#### Source data ####
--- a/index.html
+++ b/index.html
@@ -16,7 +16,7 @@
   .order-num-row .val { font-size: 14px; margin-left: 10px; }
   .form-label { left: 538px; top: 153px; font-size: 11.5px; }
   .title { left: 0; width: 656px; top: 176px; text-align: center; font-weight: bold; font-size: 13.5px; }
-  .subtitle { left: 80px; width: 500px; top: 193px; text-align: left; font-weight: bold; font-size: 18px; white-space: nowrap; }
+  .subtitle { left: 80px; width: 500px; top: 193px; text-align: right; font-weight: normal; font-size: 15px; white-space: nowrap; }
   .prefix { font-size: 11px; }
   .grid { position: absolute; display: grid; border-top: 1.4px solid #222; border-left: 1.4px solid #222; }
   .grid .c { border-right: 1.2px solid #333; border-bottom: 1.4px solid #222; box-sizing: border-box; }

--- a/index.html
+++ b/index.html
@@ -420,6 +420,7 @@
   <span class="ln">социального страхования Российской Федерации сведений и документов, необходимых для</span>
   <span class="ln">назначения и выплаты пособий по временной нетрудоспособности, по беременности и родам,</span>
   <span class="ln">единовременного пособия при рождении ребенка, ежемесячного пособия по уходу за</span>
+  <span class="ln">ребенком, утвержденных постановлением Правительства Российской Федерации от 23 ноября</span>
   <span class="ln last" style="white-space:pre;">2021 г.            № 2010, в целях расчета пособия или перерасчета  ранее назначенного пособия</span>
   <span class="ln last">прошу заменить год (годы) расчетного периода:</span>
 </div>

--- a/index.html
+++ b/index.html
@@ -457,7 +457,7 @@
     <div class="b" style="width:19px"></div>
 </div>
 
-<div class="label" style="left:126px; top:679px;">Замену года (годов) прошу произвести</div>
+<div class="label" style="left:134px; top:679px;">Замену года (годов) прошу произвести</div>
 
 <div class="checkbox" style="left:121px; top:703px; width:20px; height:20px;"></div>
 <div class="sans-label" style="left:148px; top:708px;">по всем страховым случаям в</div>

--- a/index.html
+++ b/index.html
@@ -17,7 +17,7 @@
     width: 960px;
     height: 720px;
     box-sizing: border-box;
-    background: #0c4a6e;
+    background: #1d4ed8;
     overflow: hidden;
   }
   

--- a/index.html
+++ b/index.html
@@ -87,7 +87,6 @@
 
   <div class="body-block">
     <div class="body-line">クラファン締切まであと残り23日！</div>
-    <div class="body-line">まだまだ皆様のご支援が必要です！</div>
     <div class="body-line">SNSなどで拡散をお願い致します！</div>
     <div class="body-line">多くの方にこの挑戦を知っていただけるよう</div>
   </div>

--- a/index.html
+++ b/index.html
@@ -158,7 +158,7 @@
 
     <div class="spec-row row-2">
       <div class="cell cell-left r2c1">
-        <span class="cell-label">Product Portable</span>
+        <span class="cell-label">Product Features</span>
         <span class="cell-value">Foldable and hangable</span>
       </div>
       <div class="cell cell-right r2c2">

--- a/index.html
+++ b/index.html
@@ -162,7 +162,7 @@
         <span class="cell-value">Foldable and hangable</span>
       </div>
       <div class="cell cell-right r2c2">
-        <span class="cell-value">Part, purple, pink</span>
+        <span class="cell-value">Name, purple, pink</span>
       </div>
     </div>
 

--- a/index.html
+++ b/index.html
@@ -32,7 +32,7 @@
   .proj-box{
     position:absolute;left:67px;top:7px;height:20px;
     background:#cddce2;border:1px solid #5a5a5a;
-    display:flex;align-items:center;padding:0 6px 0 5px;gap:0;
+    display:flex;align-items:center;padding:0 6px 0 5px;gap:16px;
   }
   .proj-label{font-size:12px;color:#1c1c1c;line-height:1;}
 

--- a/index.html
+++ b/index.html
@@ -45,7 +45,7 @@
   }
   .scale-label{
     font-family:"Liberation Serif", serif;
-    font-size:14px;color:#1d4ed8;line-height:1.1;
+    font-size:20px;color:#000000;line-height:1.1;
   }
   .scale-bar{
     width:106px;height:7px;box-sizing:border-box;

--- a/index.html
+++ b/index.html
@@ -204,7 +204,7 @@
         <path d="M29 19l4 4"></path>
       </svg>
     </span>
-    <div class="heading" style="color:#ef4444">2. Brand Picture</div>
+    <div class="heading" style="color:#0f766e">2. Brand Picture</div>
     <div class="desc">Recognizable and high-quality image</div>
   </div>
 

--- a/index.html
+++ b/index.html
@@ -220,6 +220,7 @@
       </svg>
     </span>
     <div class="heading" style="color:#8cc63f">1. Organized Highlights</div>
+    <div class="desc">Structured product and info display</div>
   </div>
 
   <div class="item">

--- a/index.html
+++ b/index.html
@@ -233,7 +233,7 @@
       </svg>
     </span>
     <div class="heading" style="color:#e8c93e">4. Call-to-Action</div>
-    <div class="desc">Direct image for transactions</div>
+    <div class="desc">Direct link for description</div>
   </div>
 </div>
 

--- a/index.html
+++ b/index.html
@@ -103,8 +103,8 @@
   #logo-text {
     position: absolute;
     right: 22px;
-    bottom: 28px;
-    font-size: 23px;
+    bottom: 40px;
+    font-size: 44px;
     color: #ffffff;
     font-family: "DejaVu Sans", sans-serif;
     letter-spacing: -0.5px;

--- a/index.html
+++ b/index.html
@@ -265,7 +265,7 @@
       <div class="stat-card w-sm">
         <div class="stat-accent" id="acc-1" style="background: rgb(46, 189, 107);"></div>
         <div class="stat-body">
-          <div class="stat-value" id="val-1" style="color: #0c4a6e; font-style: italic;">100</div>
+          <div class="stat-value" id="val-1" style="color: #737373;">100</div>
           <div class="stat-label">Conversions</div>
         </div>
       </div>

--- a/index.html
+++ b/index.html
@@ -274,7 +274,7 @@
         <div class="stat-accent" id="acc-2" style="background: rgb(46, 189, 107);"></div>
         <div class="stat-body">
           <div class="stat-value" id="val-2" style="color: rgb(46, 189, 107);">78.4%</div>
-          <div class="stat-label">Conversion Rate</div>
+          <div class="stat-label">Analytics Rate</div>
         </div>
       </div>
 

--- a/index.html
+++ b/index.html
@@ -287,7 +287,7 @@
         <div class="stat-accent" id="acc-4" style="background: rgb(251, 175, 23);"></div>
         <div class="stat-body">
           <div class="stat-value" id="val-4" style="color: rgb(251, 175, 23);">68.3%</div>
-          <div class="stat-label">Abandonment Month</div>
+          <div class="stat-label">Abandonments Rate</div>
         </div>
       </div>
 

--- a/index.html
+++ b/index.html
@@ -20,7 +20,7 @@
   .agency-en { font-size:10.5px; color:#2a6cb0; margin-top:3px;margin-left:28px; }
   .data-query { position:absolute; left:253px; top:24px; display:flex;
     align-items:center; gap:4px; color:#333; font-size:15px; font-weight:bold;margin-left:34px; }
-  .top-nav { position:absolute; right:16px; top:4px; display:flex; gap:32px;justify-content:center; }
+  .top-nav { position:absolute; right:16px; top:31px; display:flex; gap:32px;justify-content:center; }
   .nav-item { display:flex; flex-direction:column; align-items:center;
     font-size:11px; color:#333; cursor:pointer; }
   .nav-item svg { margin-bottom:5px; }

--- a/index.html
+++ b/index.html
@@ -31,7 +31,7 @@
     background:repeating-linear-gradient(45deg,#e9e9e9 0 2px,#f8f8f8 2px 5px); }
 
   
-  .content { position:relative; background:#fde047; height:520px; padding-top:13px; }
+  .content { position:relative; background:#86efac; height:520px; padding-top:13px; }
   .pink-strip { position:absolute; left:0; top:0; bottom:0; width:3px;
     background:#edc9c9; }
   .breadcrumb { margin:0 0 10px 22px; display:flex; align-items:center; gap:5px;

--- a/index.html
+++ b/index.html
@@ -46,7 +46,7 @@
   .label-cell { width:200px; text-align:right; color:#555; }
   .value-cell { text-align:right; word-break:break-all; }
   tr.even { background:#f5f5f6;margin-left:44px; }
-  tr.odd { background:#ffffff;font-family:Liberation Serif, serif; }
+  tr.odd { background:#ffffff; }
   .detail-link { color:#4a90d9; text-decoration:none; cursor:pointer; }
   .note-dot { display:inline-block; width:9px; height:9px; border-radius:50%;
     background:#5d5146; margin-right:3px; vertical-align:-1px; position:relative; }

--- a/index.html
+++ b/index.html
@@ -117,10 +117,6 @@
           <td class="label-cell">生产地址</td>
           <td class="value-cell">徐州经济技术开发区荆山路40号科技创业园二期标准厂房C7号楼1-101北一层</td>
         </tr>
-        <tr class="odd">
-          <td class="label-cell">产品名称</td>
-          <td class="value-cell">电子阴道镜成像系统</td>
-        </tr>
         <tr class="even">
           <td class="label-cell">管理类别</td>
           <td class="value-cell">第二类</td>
####
_Your task_
Filter the lines above, keeping and copying those that contain "heading".

_Solution for this problem_
-    <div class="heading" style="color:#ef4444">2. Brand Picture</div>
+    <div class="heading" style="color:#0f766e">2. Brand Picture</div>
     <div class="heading" style="color:#8cc63f">1. Organized Highlights</div>
     <div class="heading" style="color:#e8c93e">4. Call-to-Action</div>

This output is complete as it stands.